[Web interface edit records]

▬▬▬

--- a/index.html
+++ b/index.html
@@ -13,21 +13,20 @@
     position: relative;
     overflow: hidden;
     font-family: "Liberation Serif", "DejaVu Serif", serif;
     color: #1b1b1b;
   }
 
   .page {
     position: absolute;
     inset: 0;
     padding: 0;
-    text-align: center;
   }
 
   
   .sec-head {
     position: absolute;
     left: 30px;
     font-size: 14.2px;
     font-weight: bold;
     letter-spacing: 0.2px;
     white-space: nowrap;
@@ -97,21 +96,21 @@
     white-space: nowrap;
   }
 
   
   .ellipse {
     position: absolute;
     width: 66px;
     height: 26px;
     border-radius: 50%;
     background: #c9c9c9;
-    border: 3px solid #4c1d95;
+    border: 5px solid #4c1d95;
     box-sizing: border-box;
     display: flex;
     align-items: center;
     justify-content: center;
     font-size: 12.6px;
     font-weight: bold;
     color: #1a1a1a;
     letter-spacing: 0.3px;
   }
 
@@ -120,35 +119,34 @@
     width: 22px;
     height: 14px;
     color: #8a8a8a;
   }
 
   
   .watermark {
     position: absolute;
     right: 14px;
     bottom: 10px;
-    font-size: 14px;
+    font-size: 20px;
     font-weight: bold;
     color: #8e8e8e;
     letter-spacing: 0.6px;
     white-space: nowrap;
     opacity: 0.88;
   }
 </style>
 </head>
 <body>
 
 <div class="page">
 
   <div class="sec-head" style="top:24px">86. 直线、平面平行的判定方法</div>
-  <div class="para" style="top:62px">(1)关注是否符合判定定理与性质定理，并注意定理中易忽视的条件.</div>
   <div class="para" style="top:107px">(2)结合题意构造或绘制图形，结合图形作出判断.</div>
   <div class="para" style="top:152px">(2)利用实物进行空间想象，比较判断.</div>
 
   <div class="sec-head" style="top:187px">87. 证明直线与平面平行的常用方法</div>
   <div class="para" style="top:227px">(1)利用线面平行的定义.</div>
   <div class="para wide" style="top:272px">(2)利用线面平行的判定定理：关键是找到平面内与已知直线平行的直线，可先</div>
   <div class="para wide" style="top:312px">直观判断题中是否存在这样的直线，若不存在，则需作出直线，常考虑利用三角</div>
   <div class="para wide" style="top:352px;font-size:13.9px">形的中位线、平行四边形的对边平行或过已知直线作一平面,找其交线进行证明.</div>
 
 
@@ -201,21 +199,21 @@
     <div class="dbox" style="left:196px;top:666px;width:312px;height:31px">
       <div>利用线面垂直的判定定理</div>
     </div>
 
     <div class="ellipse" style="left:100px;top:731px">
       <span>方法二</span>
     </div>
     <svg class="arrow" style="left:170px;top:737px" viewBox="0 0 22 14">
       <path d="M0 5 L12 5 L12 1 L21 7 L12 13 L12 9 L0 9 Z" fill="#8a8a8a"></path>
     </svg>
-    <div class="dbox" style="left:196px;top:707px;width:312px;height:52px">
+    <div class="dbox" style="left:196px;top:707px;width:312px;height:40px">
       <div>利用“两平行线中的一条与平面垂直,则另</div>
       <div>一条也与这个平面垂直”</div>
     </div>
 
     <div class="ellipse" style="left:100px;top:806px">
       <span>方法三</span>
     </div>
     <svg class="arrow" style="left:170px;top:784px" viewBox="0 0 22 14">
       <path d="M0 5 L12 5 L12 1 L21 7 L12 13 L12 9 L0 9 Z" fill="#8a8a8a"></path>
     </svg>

▬▬▬

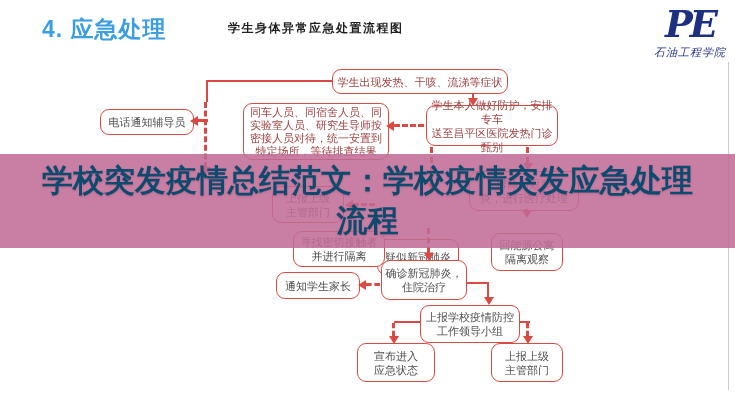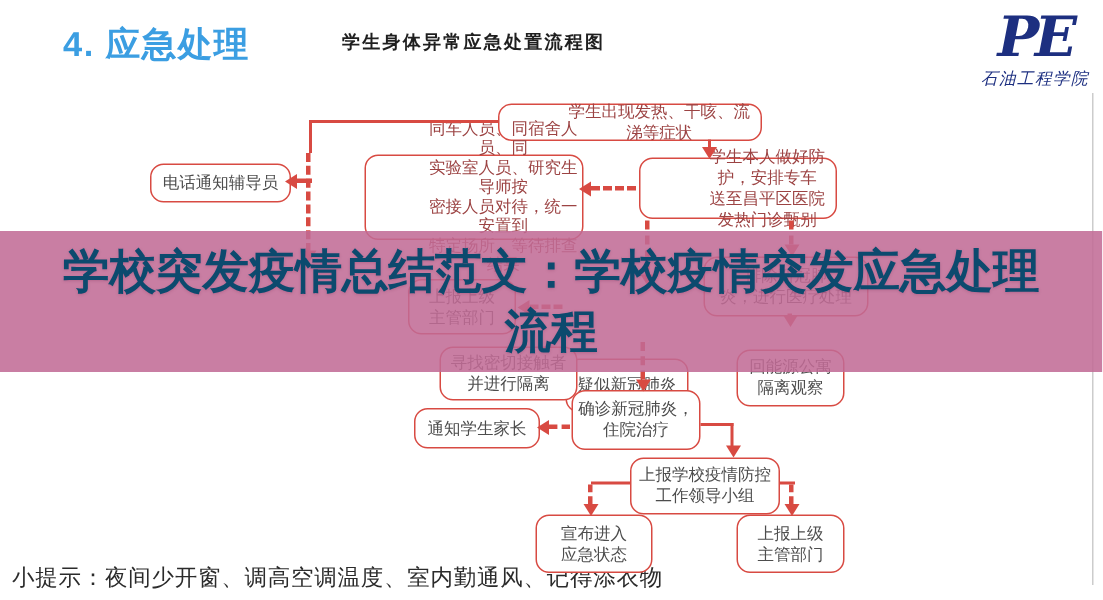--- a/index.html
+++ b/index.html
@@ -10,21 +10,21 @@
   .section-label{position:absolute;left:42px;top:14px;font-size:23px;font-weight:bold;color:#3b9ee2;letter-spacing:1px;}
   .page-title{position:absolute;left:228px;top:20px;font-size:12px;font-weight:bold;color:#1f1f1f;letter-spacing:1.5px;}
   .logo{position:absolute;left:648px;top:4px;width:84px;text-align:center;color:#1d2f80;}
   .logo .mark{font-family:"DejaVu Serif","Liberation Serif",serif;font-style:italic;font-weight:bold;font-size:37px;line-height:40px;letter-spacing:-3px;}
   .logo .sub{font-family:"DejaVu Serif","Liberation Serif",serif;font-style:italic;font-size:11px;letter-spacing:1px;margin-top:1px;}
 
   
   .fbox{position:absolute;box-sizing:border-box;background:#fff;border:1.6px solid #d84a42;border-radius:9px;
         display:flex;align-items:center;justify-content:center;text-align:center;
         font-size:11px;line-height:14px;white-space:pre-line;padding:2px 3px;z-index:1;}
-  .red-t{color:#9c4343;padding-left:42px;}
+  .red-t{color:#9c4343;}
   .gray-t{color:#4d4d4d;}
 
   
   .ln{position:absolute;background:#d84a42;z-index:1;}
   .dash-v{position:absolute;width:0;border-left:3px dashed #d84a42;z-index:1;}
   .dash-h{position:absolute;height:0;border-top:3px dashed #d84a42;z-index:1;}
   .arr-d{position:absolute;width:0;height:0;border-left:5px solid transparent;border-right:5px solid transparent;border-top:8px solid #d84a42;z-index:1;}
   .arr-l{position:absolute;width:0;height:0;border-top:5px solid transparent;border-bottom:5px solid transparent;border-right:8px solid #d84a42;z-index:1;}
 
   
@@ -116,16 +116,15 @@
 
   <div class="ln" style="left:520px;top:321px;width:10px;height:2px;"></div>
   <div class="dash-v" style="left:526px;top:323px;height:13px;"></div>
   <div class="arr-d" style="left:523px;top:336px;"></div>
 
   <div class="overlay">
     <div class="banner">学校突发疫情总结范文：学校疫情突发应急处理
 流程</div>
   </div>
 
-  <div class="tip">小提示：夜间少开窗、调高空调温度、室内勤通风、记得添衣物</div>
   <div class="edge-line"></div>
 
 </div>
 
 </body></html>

▬▬▬

_Your objective_
Your answer should consist only of the lines above between the line holding "padding: 0;" and the line holding "color: #8e8e8e;", inclusive, each transcribed exactly.

_Task answer_
     padding: 0;
-    text-align: center;
   }
 
   
   .sec-head {
     position: absolute;
     left: 30px;
     font-size: 14.2px;
     font-weight: bold;
     letter-spacing: 0.2px;
     white-space: nowrap;
@@ -97,21 +96,21 @@
     white-space: nowrap;
   }
 
   
   .ellipse {
     position: absolute;
     width: 66px;
     height: 26px;
     border-radius: 50%;
     background: #c9c9c9;
-    border: 3px solid #4c1d95;
+    border: 5px solid #4c1d95;
     box-sizing: border-box;
     display: flex;
     align-items: center;
     justify-content: center;
     font-size: 12.6px;
     font-weight: bold;
     color: #1a1a1a;
     letter-spacing: 0.3px;
   }
 
@@ -120,35 +119,34 @@
     width: 22px;
     height: 14px;
     color: #8a8a8a;
   }
 
   
   .watermark {
     position: absolute;
     right: 14px;
     bottom: 10px;
-    font-size: 14px;
+    font-size: 20px;
     font-weight: bold;
     color: #8e8e8e;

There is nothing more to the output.